Graph-based neural networks and, specifically, message-passing neural networks (MPNNs) have shown great potential in predicting physical properties of solids. In this work, we train an MPNN to first classify materials through density functional theory data from the AFLOW database as being metallic or semiconducting/insulating. We then perform a neural-architecture search to explore the model architecture and hyperparameter space of MPNNs to predict the band gaps of the materials identified as non-metals. The parameters in the search include the number of message-passing steps, latent size, and activation-function, among others. The top-performing models from the search are pooled into an ensemble that significantly outperforms existing models from the literature. Uncertainty quantification is evaluated with Monte-Carlo Dropout and ensembling, with the ensemble method proving superior. The domain of applicability of the ensemble model is analyzed with respect to the crystal systems, the inclusion of a Hubbard parameter in the density functional calculations, and the atomic species building up the materials.

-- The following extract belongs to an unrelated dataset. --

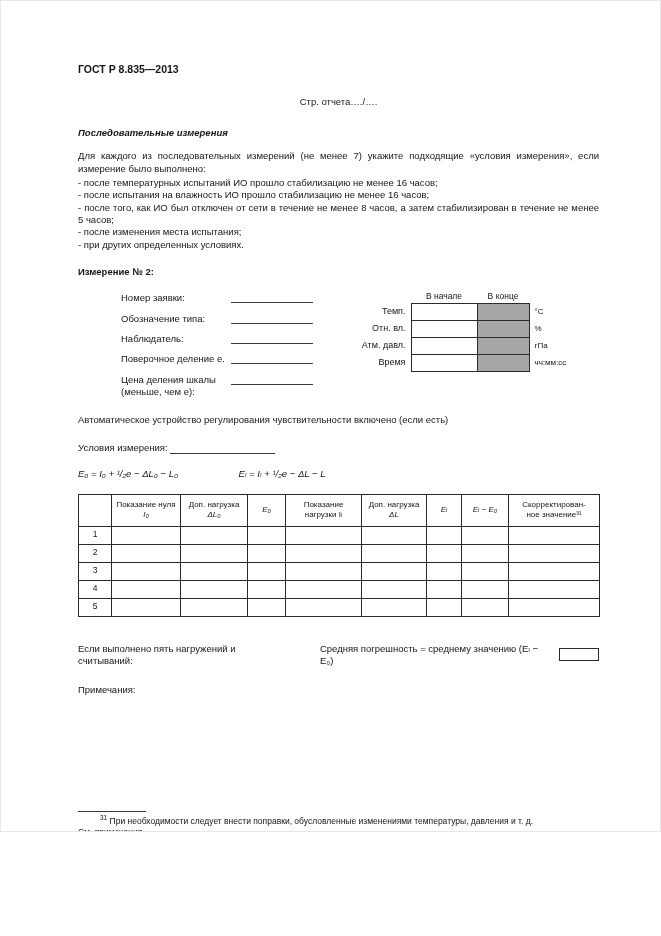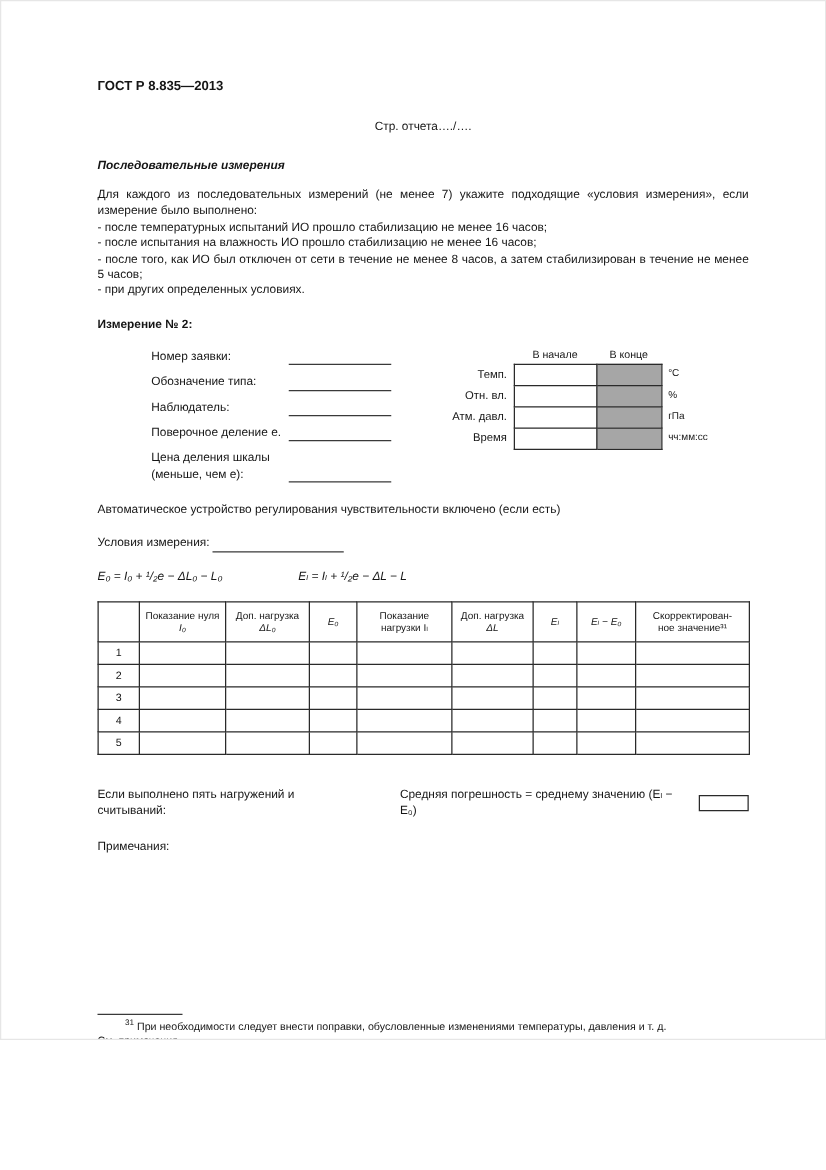"- после изменения места испытания;" div.bullet { html: none -> <div>- после изменения места испытания;</div> }
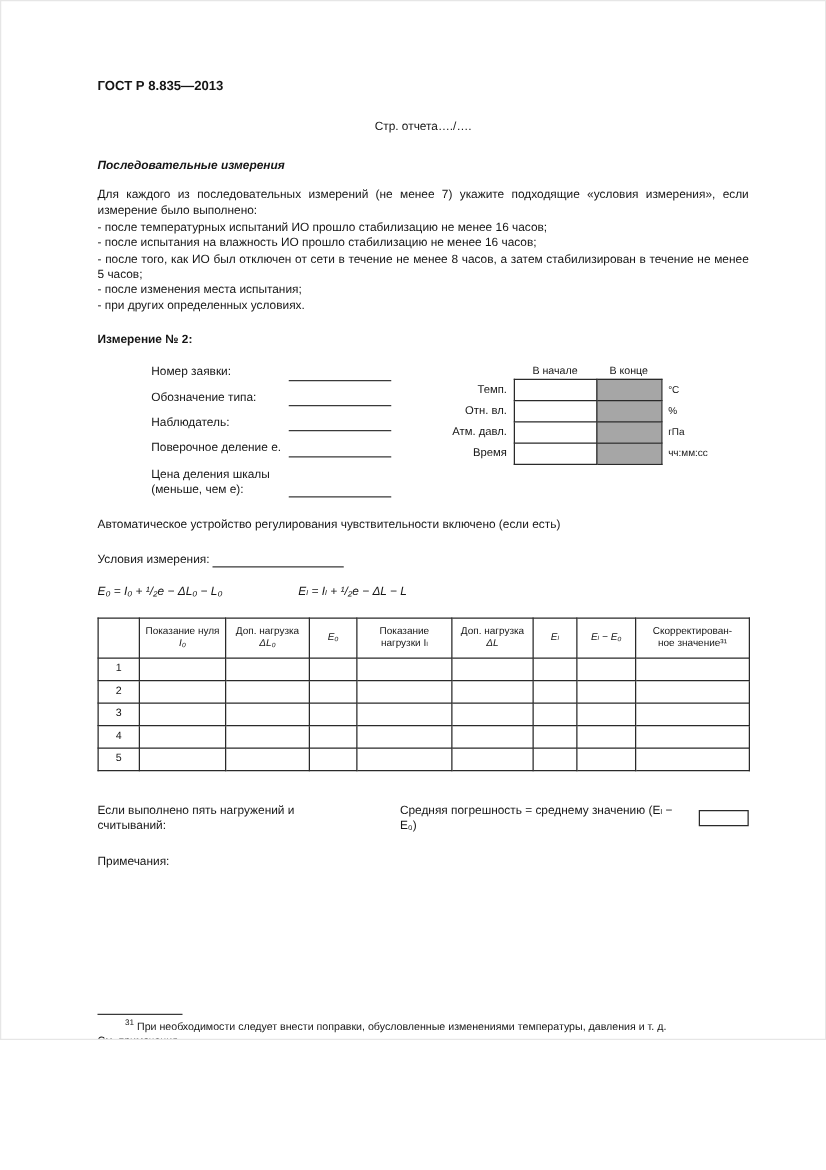"Номер заявки:" .form-row { align-items: flex-end -> flex-start }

翻译：基于图的神经网络，特别是消息传递神经网络（MPNN），在预测固体物理性质方面展现出巨大潜力。本研究首先训练一个MPNN，利用AFLOW数据库中的密度泛函理论数据将材料分类为金属或半导体/绝缘体。随后，我们通过神经架构搜索探索MPNN的模型架构与超参数空间，以预测被识别为非金属材料的带隙。搜索参数包括消息传递步数、潜在空间大小及激活函数等。将搜索中表现最佳的模型集成形成集合模型，其性能显著优于文献中现有模型。不确定性量化通过蒙特卡洛丢弃法与集成法进行评估，其中集成法证明更具优势。我们还分析了集合模型的适用域，涉及晶体体系、密度泛函计算中哈伯德参数的引入以及构成材料的原子种类。